There is no shortage of Dark Sun art in TSR/WotC publications, but there is also no small number of freelance and personal work. While most of the latter is fairly amateurish, we occasionally are treated to an artist who is both able to produce great work as well as express the Dark Sun setting in new ways. One such artist is deviantART’s Pachycrocuta.
Pachycrocuta (Jonathan) is a prolific fantasy illustrator on deviantART and his work spans both fantasy and science-fiction, with groups of work covering a variety of themes and settings. In 2010 and 2011 he visited the world of Dark Sun with magnificent results.
I’ll link to the Dark Sun pieces here with my praises:
- Dark Sun 1 – The dray design looks great as does his macuahuitl-like weapon.
- Dark Sun 2 – I like the look of the armor and weapon (again, macuahuitl-like) combination on the subject on the right.
- Dark Sun 3 – Excellent armor and weapon designs (long throwing dart? and jaw bones).
- Dark Sun 4 – Great incorporation of African concepts.
- Dark Sun 5 – More great armor and weapon concepts in the left subject.

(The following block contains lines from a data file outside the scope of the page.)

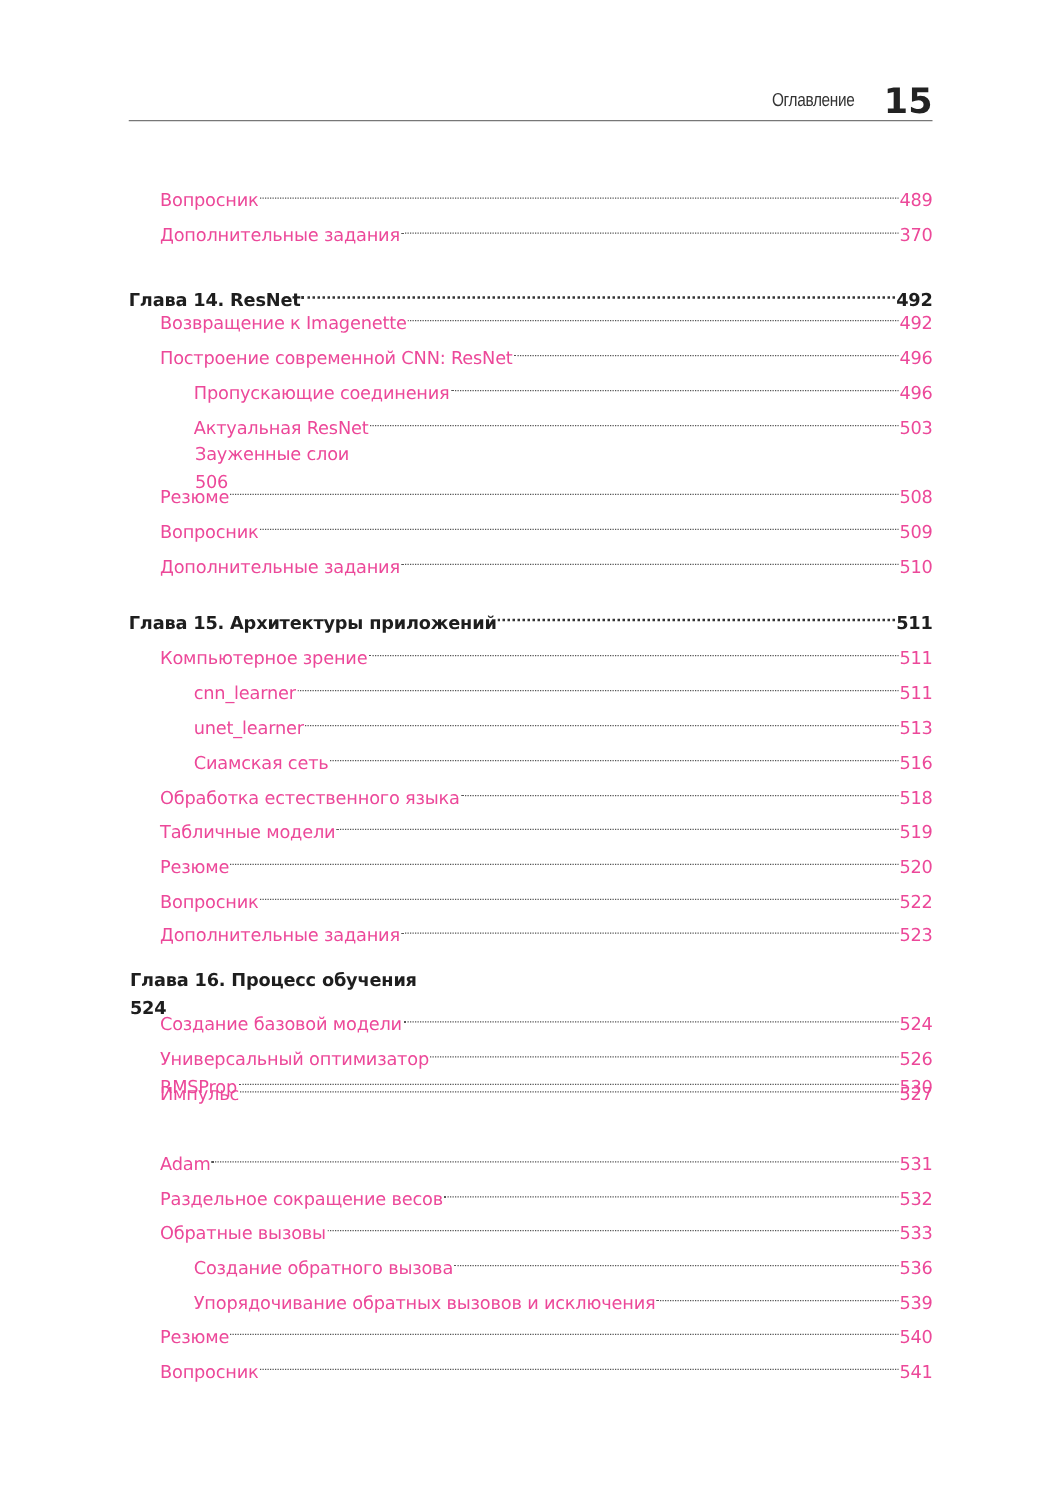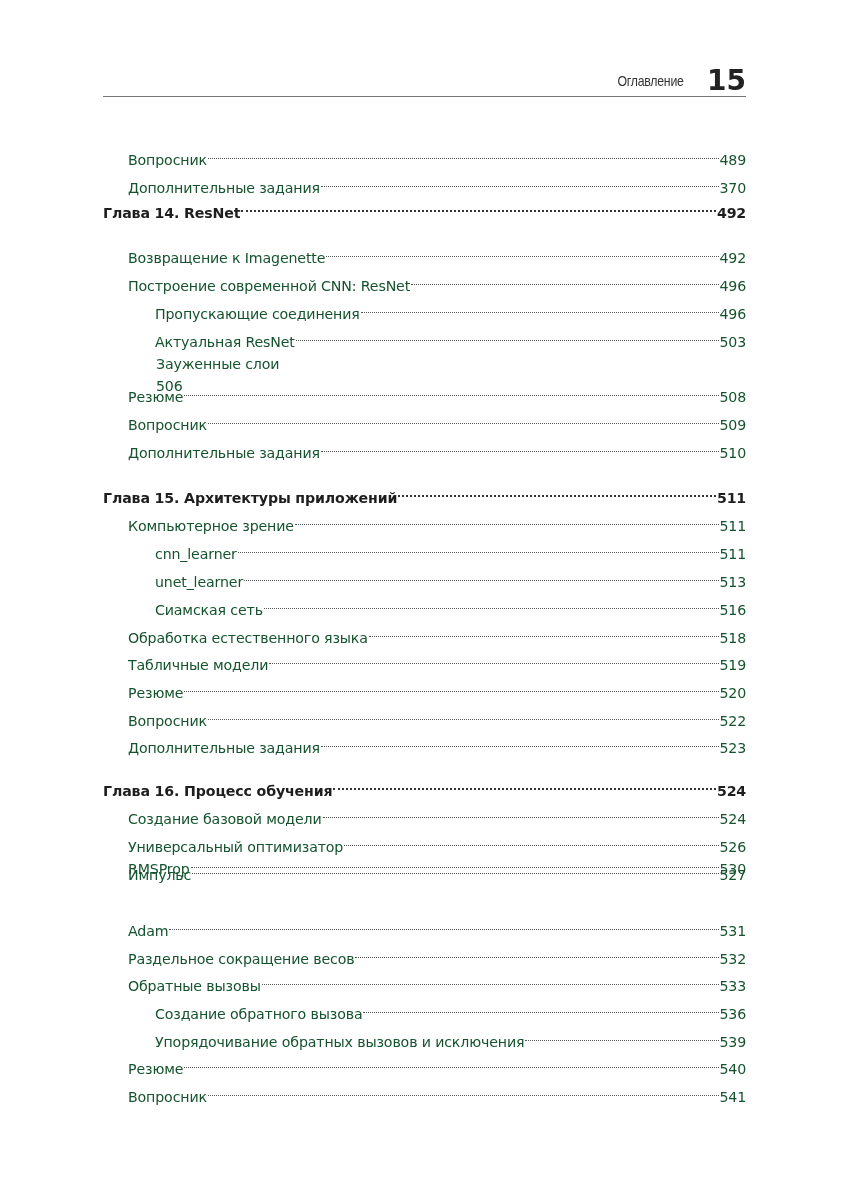--- a/index.html
+++ b/index.html
@@ -58,7 +58,7 @@
     align-items: baseline;
     font-size: 14.2px;
     line-height: 22px;
-    color: #14532d;
+    color: #ec4899;
     white-space: nowrap;
   }
   .toc-entry.level-0 {

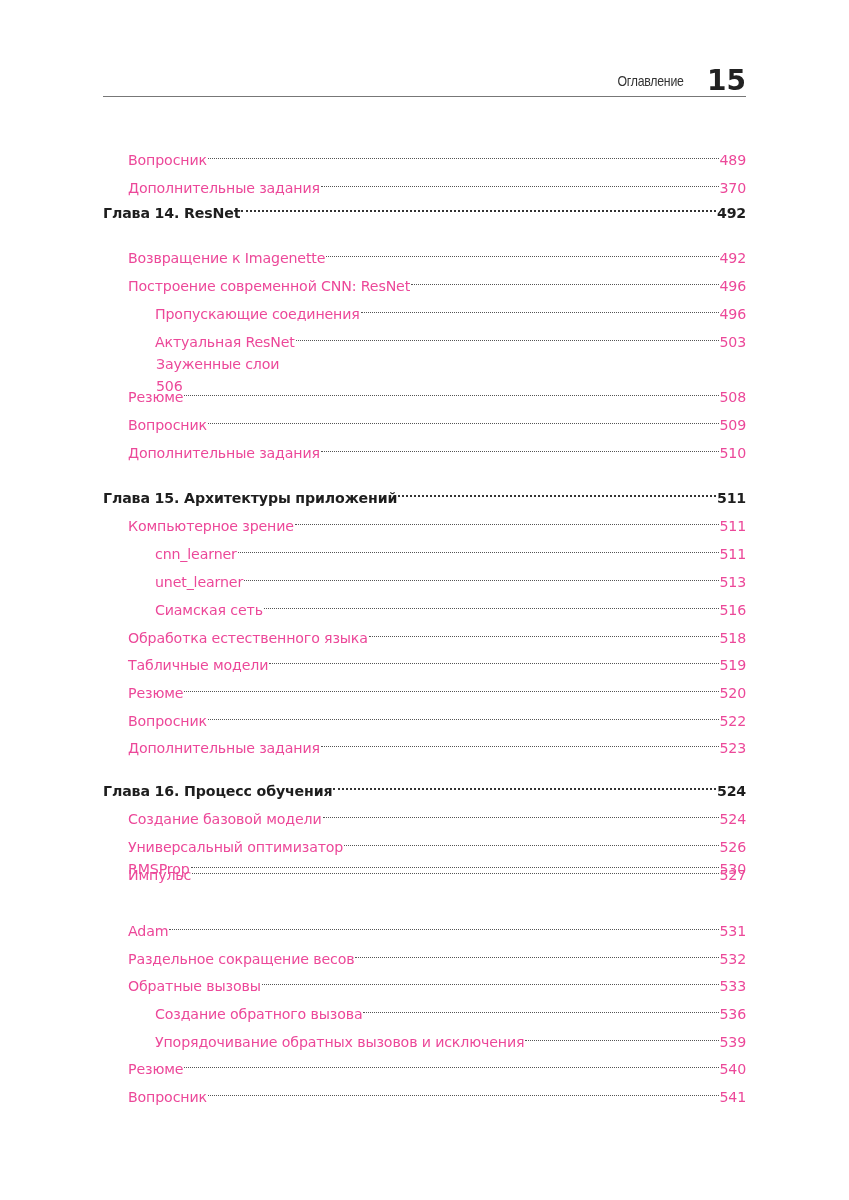--- a/index.html
+++ b/index.html
@@ -115,7 +115,7 @@
       <span class="toc-leader"></span>
       <span class="toc-page">370</span>
     </div>
-    <div class="toc-entry level-0" style="top: 196px;">
+    <div class="toc-entry level-0" style="top: 223px;">
       <span class="toc-title">Глава 14. ResNet</span>
       <span class="toc-leader"></span>
       <span class="toc-page">492</span>

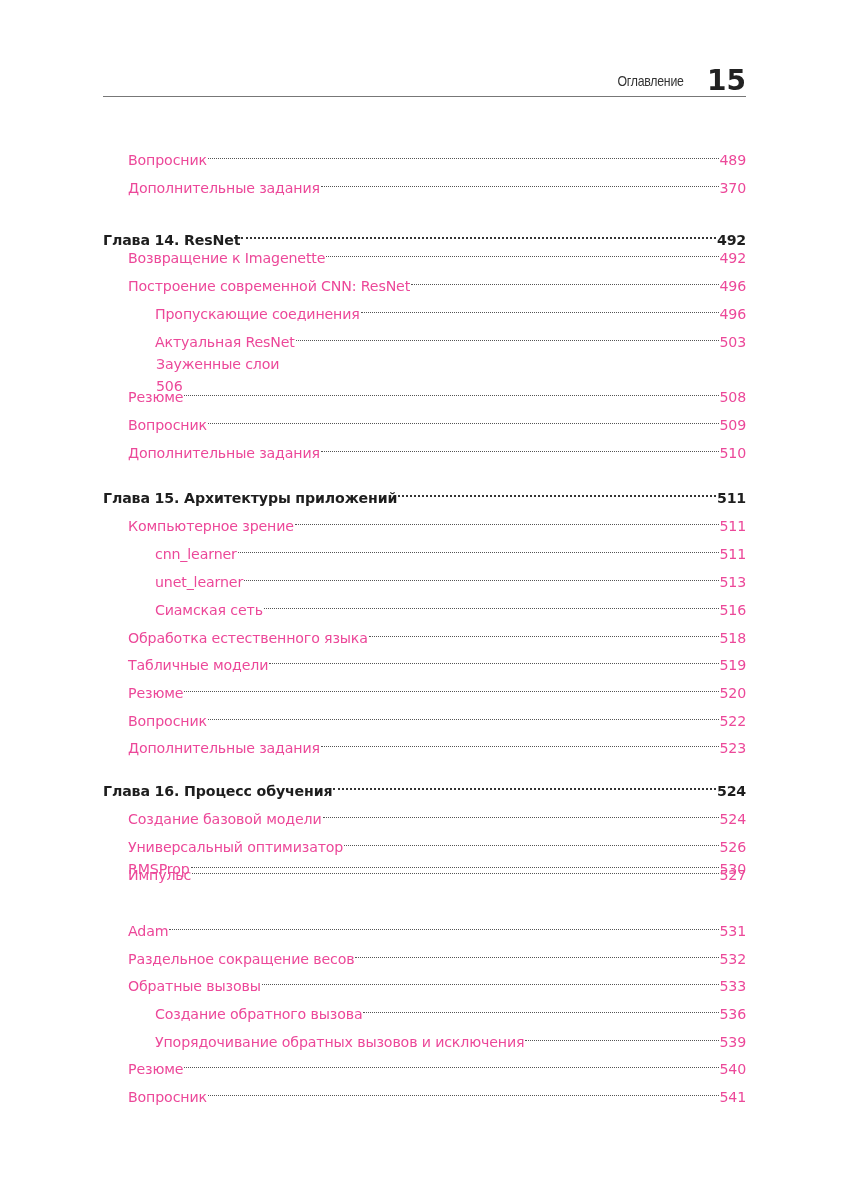--- a/index.html
+++ b/index.html
@@ -210,7 +210,7 @@
       <span class="toc-leader"></span>
       <span class="toc-page">523</span>
     </div>
-    <div class="toc-entry level-0" style="top: 774px;">
+    <div class="toc-entry level-0" style="top: 774px; flex-direction: column;">
       <span class="toc-title">Глава 16. Процесс обучения</span>
       <span class="toc-leader"></span>
       <span class="toc-page">524</span>

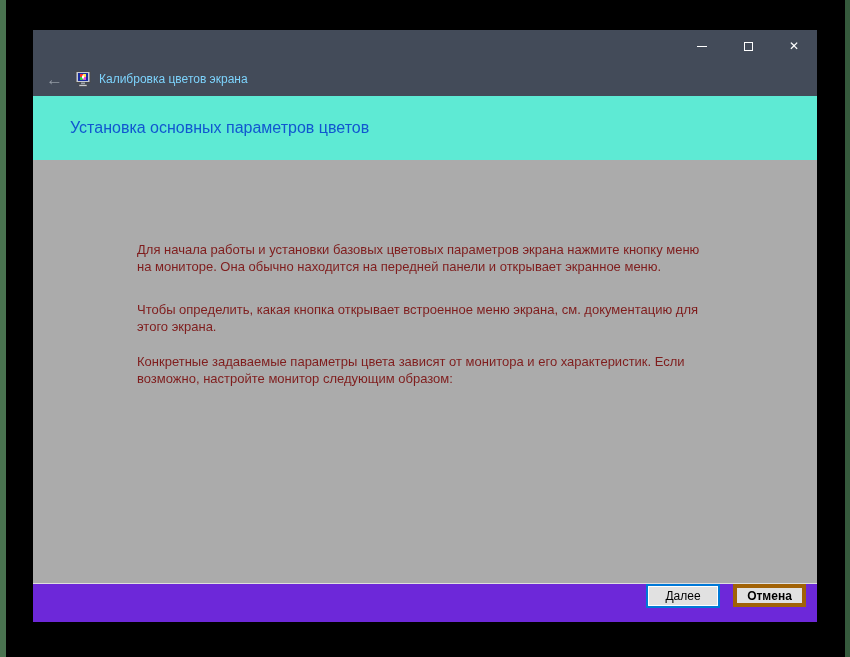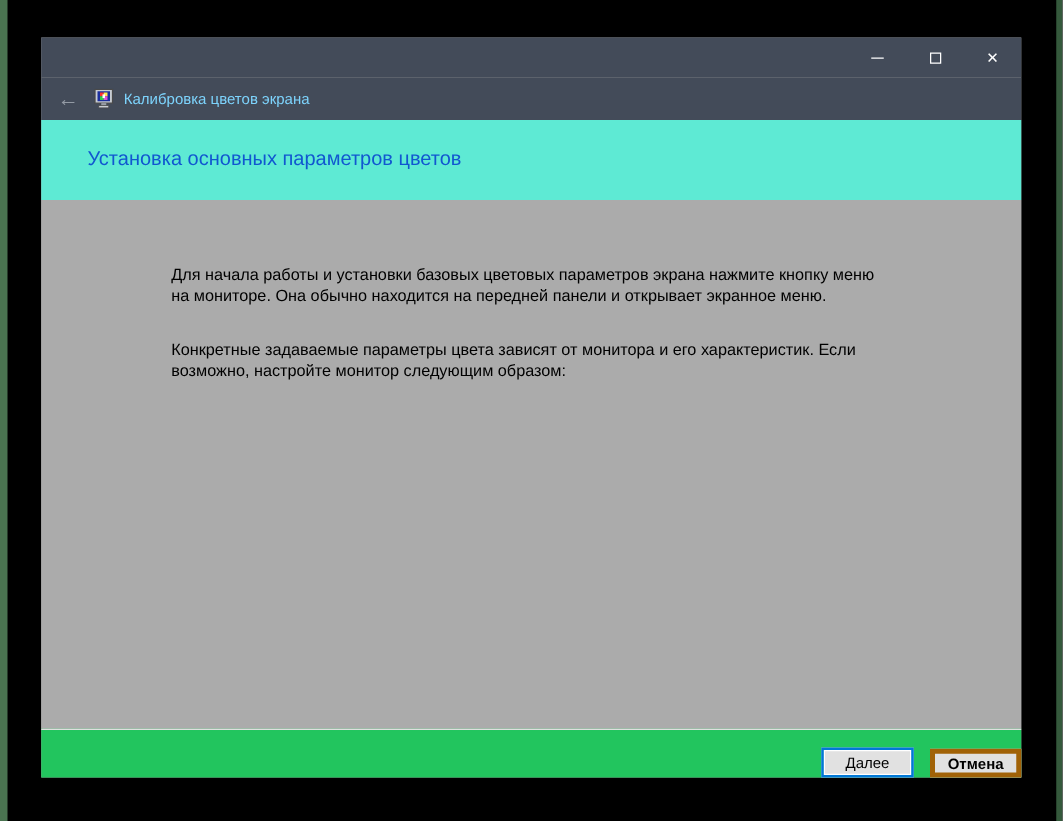--- a/index.html
+++ b/index.html
@@ -72,7 +72,7 @@
     background: #ababab;
     padding: 51px 0 0 104px;
   }
-  .text-block { width: 578px; font-size: 13px; line-height: 17px; color: #000000; }
+  .text-block { width: 578px; font-size: 13px; line-height: 17px; color: #7f1d1d; margin-top: 30px; }
   .text-block p { margin: 0; }
   .p1 { margin-bottom: 26px !important; }
   .p2 { margin-bottom: 18px !important; }

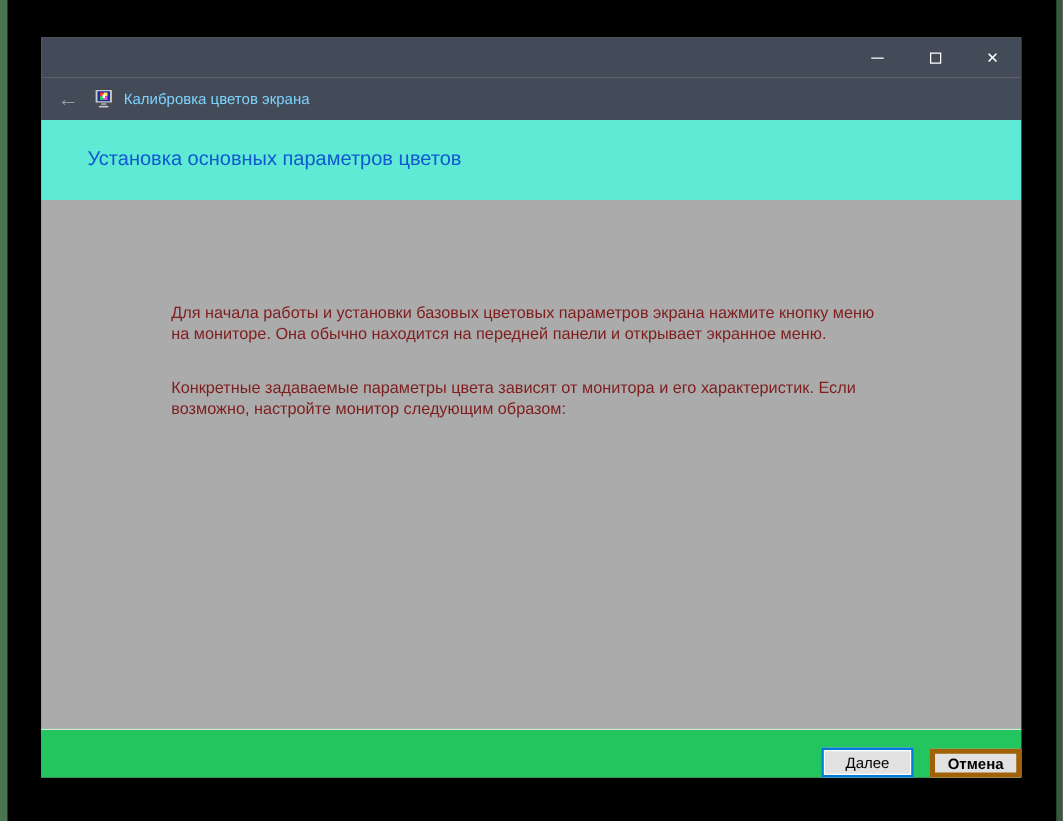--- a/index.html
+++ b/index.html
@@ -150,6 +150,7 @@
     <div class="content">
       <div class="text-block">
         <p class="p1">Для начала работы и установки базовых цветовых параметров экрана нажмите кнопку меню на мониторе. Она обычно находится на передней панели и открывает экранное меню.</p>
+        <p class="p2">Чтобы определить, какая кнопка открывает встроенное меню экрана, см. документацию для этого экрана.</p>
         <p class="p3">Конкретные задаваемые параметры цвета зависят от монитора и его характеристик. Если возможно, настройте монитор следующим образом:</p>
       </div>
     </div>

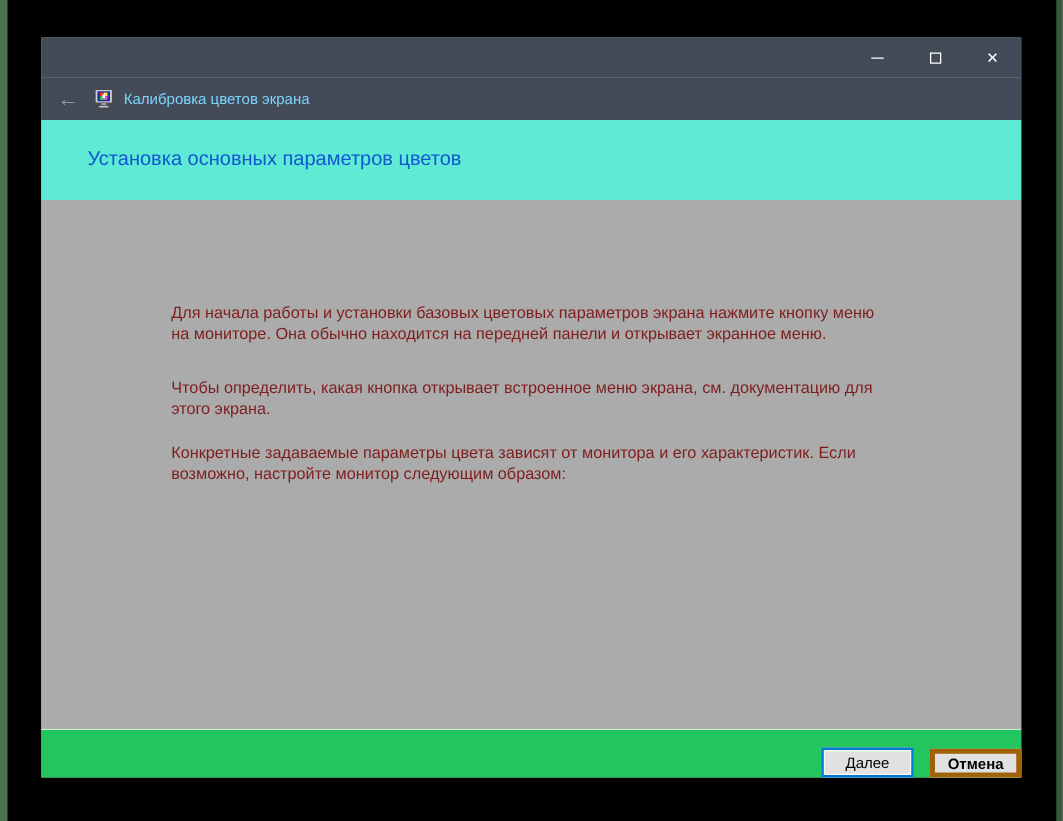--- a/index.html
+++ b/index.html
@@ -82,9 +82,10 @@
   
   .footer {
     height: 39px; flex: 0 0 39px;
-    background: #22c55e;
+    background: #6d28d9;
     border-top: 1px solid #dfdfdf;
-    display: flex; align-items: flex-end; justify-content: flex-end;
+    display: flex; align-items: flex-start; justify-content: flex-end;
+    padding-right: 11px;
   }
   .btn {
     font-family: "Liberation Sans", "DejaVu Sans", sans-serif;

- Dark Sun 6 – Rarely do you ever see a dwarf with a weak chin. I like seeing more “real” facial structure here.
- Dark Sun 7 – Great costuming here.
- Dark Sun 8 – The setting could always use more variety in its riding animals.
- Dark Sun 9 – I like this since it brings halflings back to their original concept in the original 2e boxed set.
- Dark Sun 10 – Continuing great armor and weapon concepts, here a wicker/rattan armor idea makes an appearance.
- Dark Sun 11 – Only the third illustrated use of a cliff glider I can recall.
- Dark Sun 14 – The feather cloak is a great idea.
- Dark Sun 15 – Great use of color and I like the throwing darts.
As of March 2012 he was taking commissions, which is rare indeed for someone who produces quality work and also understands Dark Sun. His imagination and clean inking gives each piece a presence that’s hard not to notice, and his desire to bring some new concepts to Dark Sun by lending from actual primitive cultures gives a welcome breath of life to the setting.